These questions are typical, but not all-inclusive, of the questions that may assist Hearing Panels in understanding the issues before them. The objective of a panel is to carefully and impartially weigh and analyze the whole course of conduct of the parties and render a reasoned peer judgment with respect to the issues and questions presented and to the request for award.
Sample Fact Situation Analysis
The National Association’s Professional Standards Committee has consistently taken the position that arbitration awards should not include findings of fact or rationale for the arbitrators’ award. Among the reasons for this are the fact that arbitration awards are not appealable on the merits but generally only on the limited procedural bases established in the governing state arbitration statute; that the issues considered by Hearing Panels are often myriad and complex, and the reasoning for an award may be equally complex and difficult to reduce to writing; and that the inclusion of written findings of fact or rationale (or both) would conceivably result in attempts to use such detail as “precedent” in subsequent hearings which might or might not involve similar facts. The end result might be elimination of the careful consideration of the entire course of events and conduct contemplated by these procedures and establishment of local, differing arbitration “templates” or predeterminants of entitlement inconsistent with these procedures and Interpretation 31.
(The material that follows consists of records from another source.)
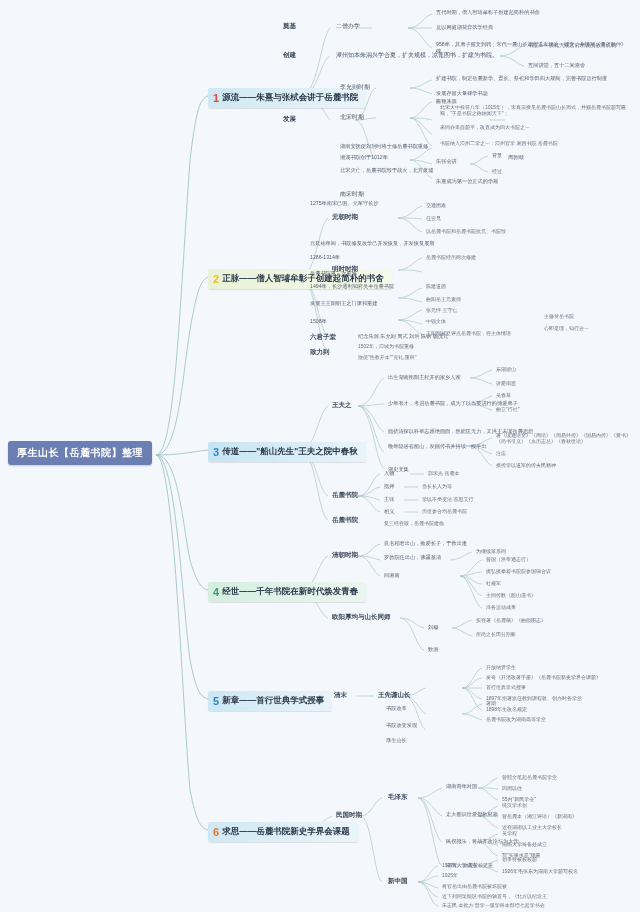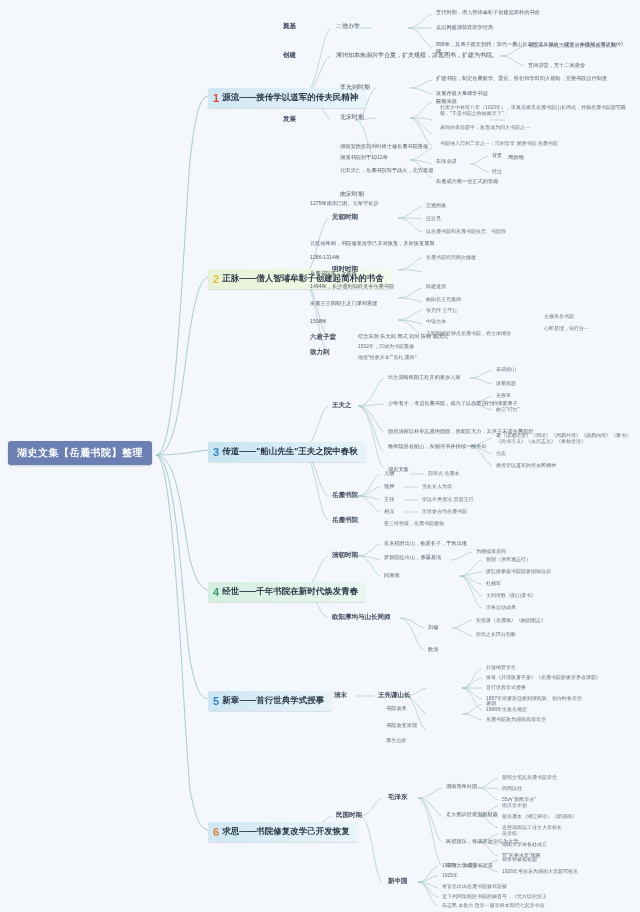"源流——接传学以道军的传夫民精神" span { text: 接传学以道军的传夫民精神 -> 朱熹与张栻会讲于岳麓书院 }
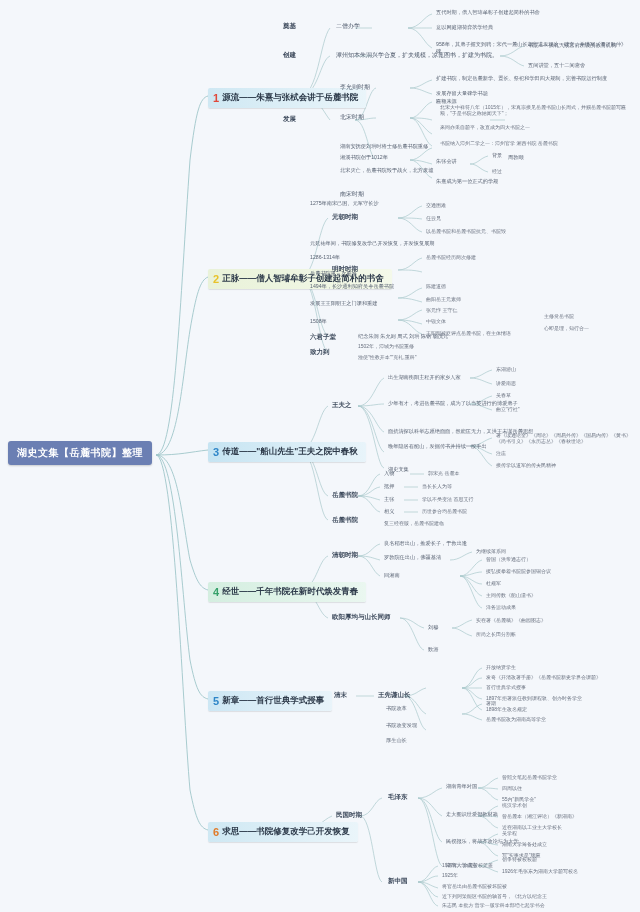"湖史文集【岳麓书院】整理" div.node { text: 湖史文集 -> 厚生山长 }
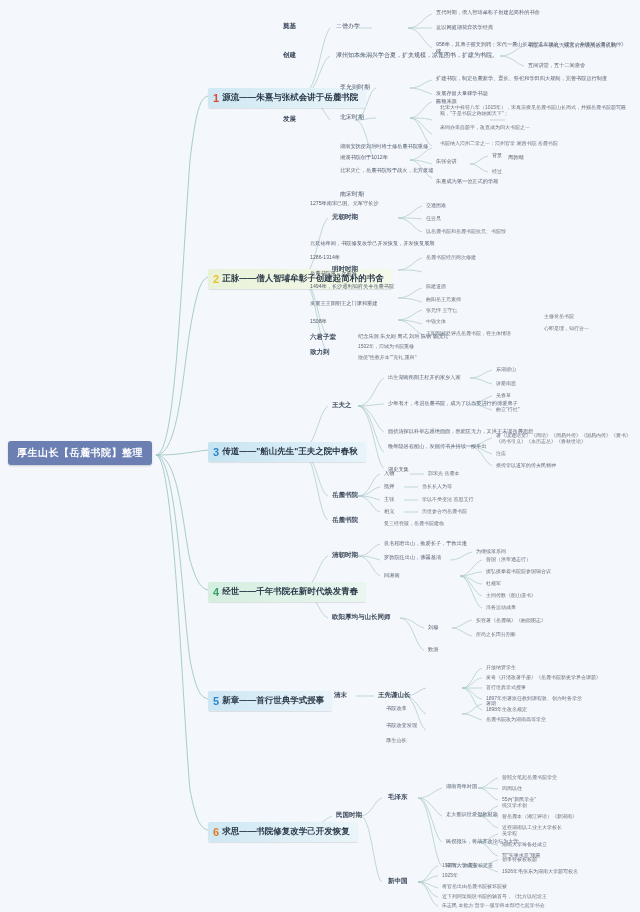"求思——书院修复改学己开发恢复" span { text: 书院修复改学己开发恢复 -> 岳麓书院新史学界会课题 }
Weighed against these concerns, however, was the desire to provide some model or sample applications of the factors, questions, and issues set forth in these Arbitration Guidelines. The following “fact situations” and analyses are provided for informational purposes and are not intended to carry precedential weight in any hearing.
Fact Situation #1
Listing Broker L placed a listing in the MLS and offered compensation to subagents and to buyer agents. Broker Z, not a participant in the MLS, called to arrange an appointment to show the property to a prospective purchaser. There was no discussion of compensation. Broker Z presented Broker L with a signed purchase agreement, which was accepted by the seller. Subsequently, Broker Z requested arbitration with Broker L, claiming to be the procuring cause of sale.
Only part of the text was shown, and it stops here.